Zhang Dejiang, the NPC standing committee chairman, said in a statement that the Liaoning election fraud was “a challenge to China’s socialist democratic politics” and “touched the bottom line of the Chinese socialism system and the rule of the Chinese Communist Party”.
Here are some background facts about China’s National People’s Congress:
The role of the National People’s Congress
According to China’s constitution, “all power in the People’s Republic of China belongs to the people”, and the organs through which the people exercise state power are the National People’s Congress and the local people’s congresses at provincial, municipal and lower levels. While the NPC is often seen as a rubber-stamp parliament because it always endorses “proposals” from the ruling Communist Party, it is an important institution to “legalise” those policies as state law.
The fraud in Liaoning, therefore, tears a large hole in the cloak of parliamentary democracy of Communist Party rule in China.
How are NPC delegates elected?
Chinese citizens can only directly vote for people’s delegates at township and county level, choosing from candidates recommended by the Communist Party. A few dissidents have tried to bypass the Communist Party to participate in local elections as “independent candidates” in the past, but their attempts were crushed the Chinese authorities, who said there is no “legal basis” for independent candidates to take part.
Delegates to the NPC are elected by provincial People’s Congresses – and the candidate list is often dictated by the provincial Communist Party Committee.
Why become a national legislator?
Although the close to 3,000 national legislators have little real influence on state policies, major decisions or the appointment of senior officials, the position is still very desirable for tens of thousands of provincial legislators because it gives a special status in the legislator’s province.
Such a status can help them form business and political connections to promote their own businesses. The annual full plenum in Beijing is also an excellent occasion for networking with others of China’s political and business elites.
A membership in the NPC also brings certain privileges against police and judicial investigations, such as the arrest of NPC members requiring approval from the NPC.
Does this scandal signal a chance for reform in China’s legislative system?

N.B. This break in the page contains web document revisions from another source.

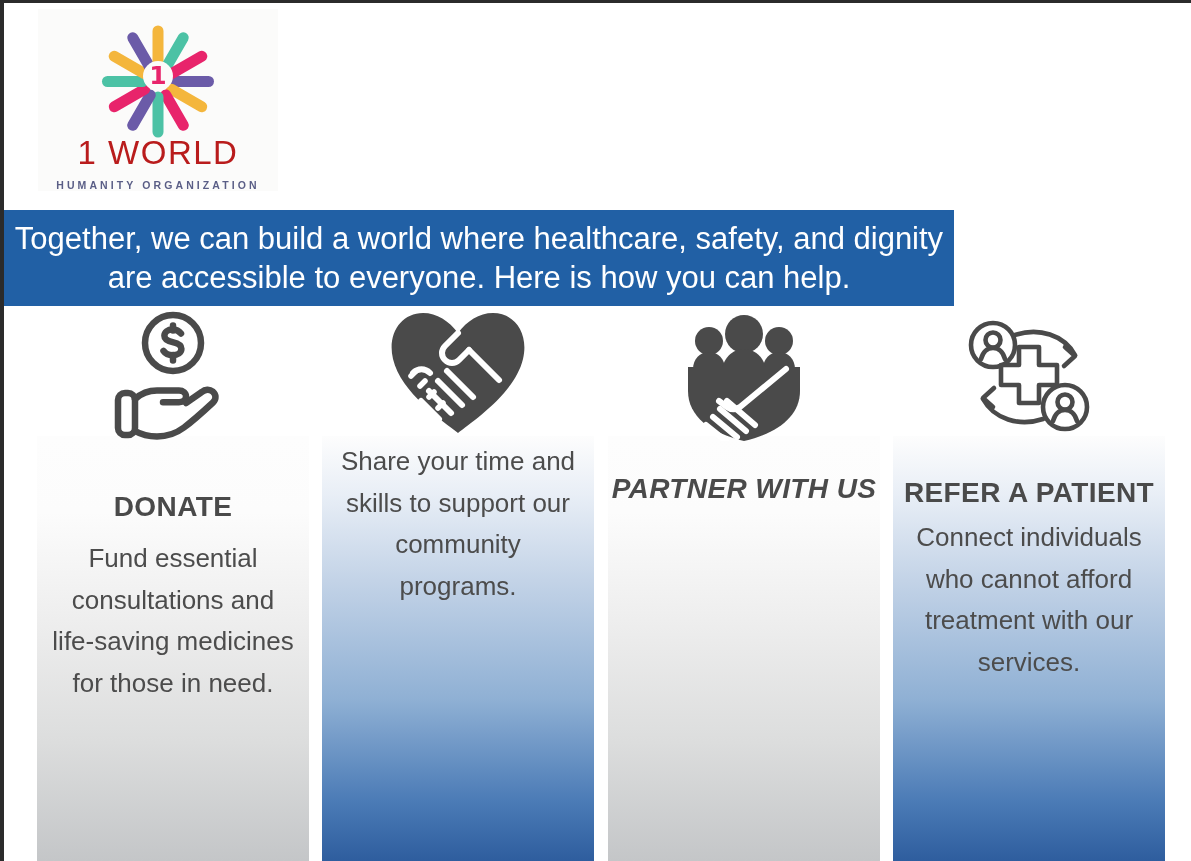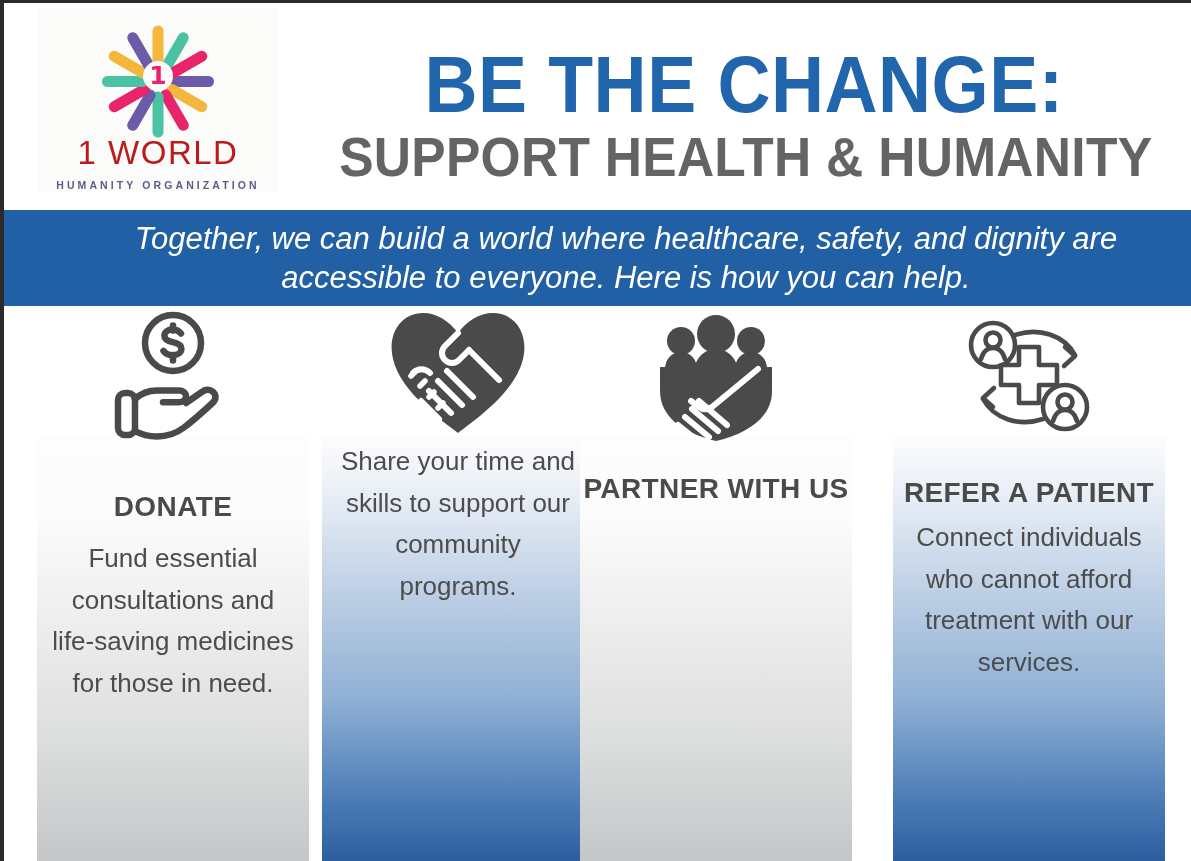"BE THE CHANGE:" div.titles { html: <div> <div>BE THE CHANGE:</div> <div>SUPPORT HEALTH &amp; HUMANITY</div> </div> -> none }
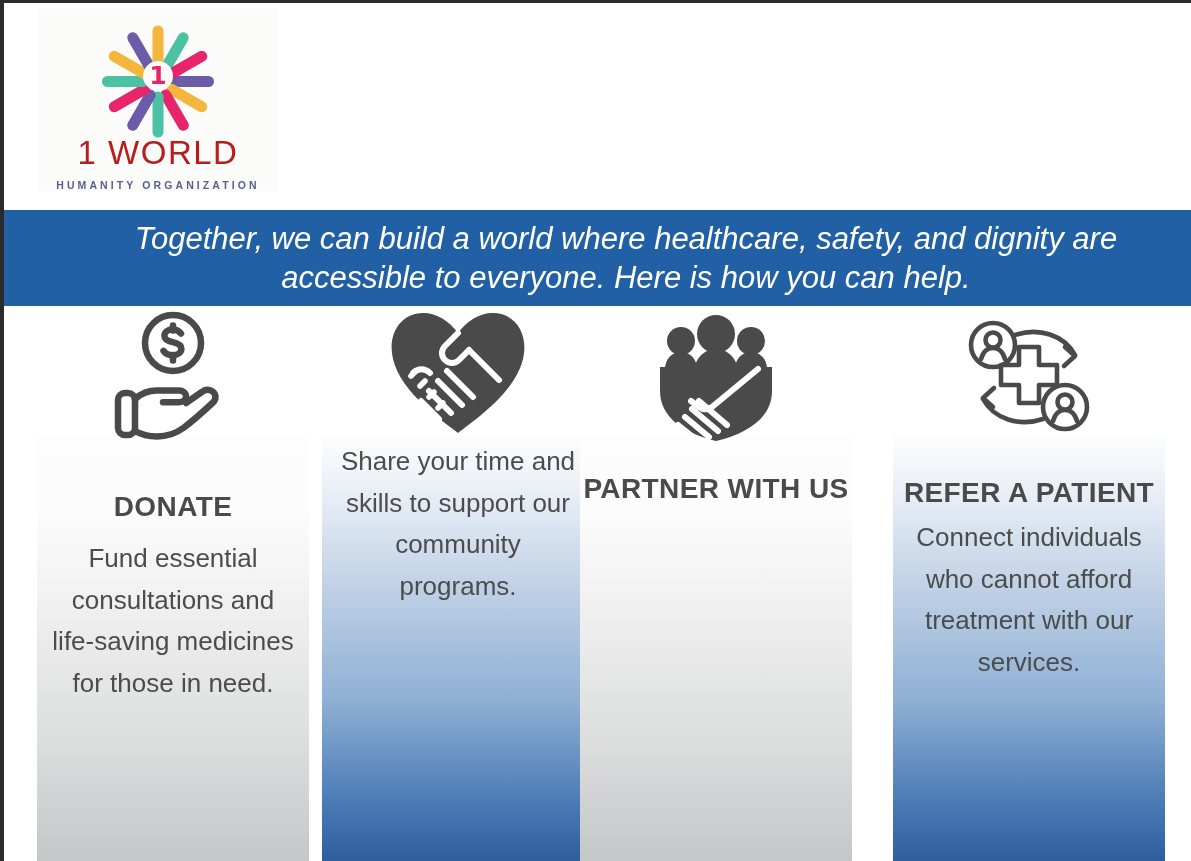"Together, we can build a" .banner { font-style: italic -> none; justify-content: flex-end -> flex-start; width: 1187px -> 950px }
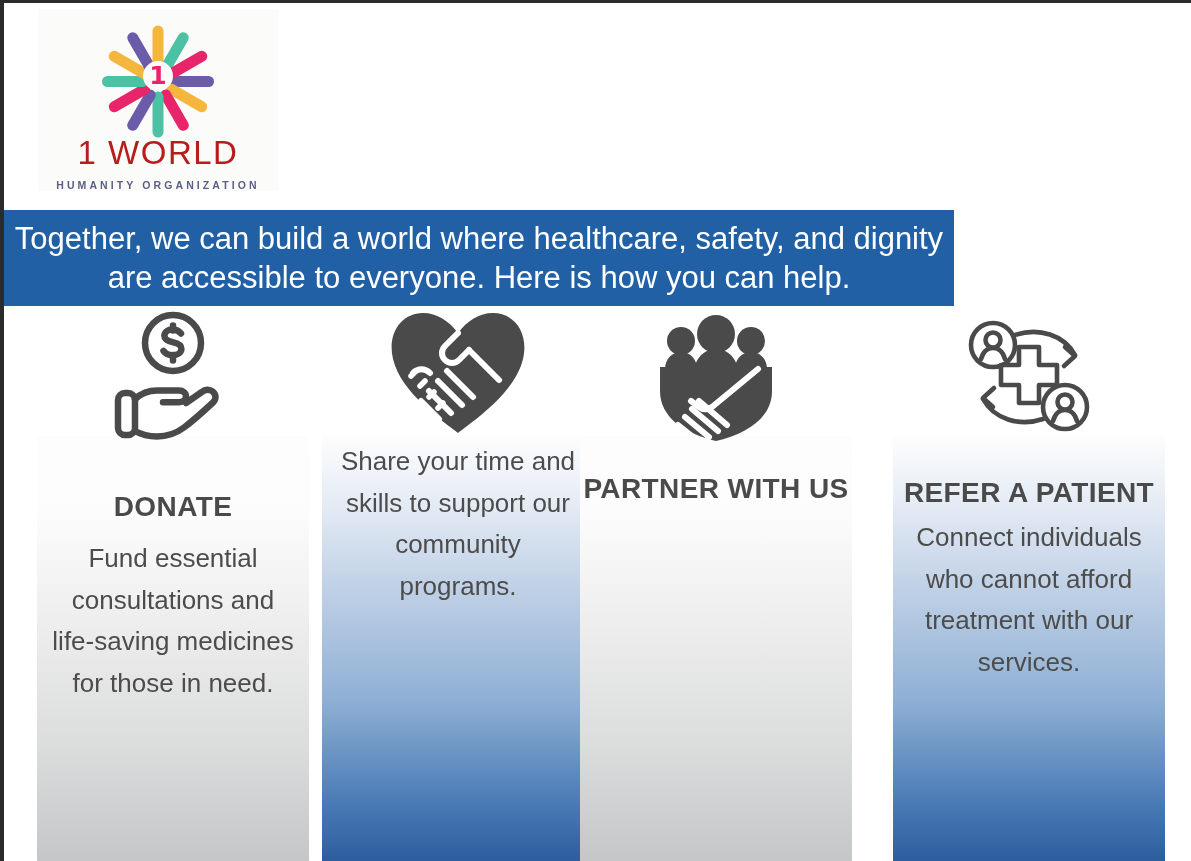"PARTNER WITH US" .card#card3 { font-style: none -> italic; left: 576px -> 604px }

That remains to be seen. The people’s delegate system in China suffered a major scandal in 2013 in Hengyang, Hunan province, when 518 of 529 members of the Hengyang city-level people’s congress were said to have taken bribes to elect delegates to the provincial NPC.
The Liaoning fraud is worse, however, as it involves a higher level of power. According to Xinhua, more than half of the 62 standing committee members of the Liaoning people’s congress were disqualified because of fraud, paralysing the provincial lawmaking organ.
In addition, in the current scandal, 523 Liaoning provincial lawmakers reportedly helped rig the elections that sent their 45 colleagues to the national legislature – where they then voted on the most important policies in China.
Who are the 45 Liaoning delegates involved in the fraud?
Many were business executives with fat wallets that allowed them to buy votes. Some oversaw large state-owned enterprises, such as Wang Zhanzhu, former head of the Shenyang Railway Bureau; and Fang Wei, board chairman of the Liaoning Fangda Group, a major industrial conglomerate widely engaged in the carbon, iron and steel, and chemical industries. Others were self-made entrepreneurs of successful private enterprises, which often have close ties to local governments.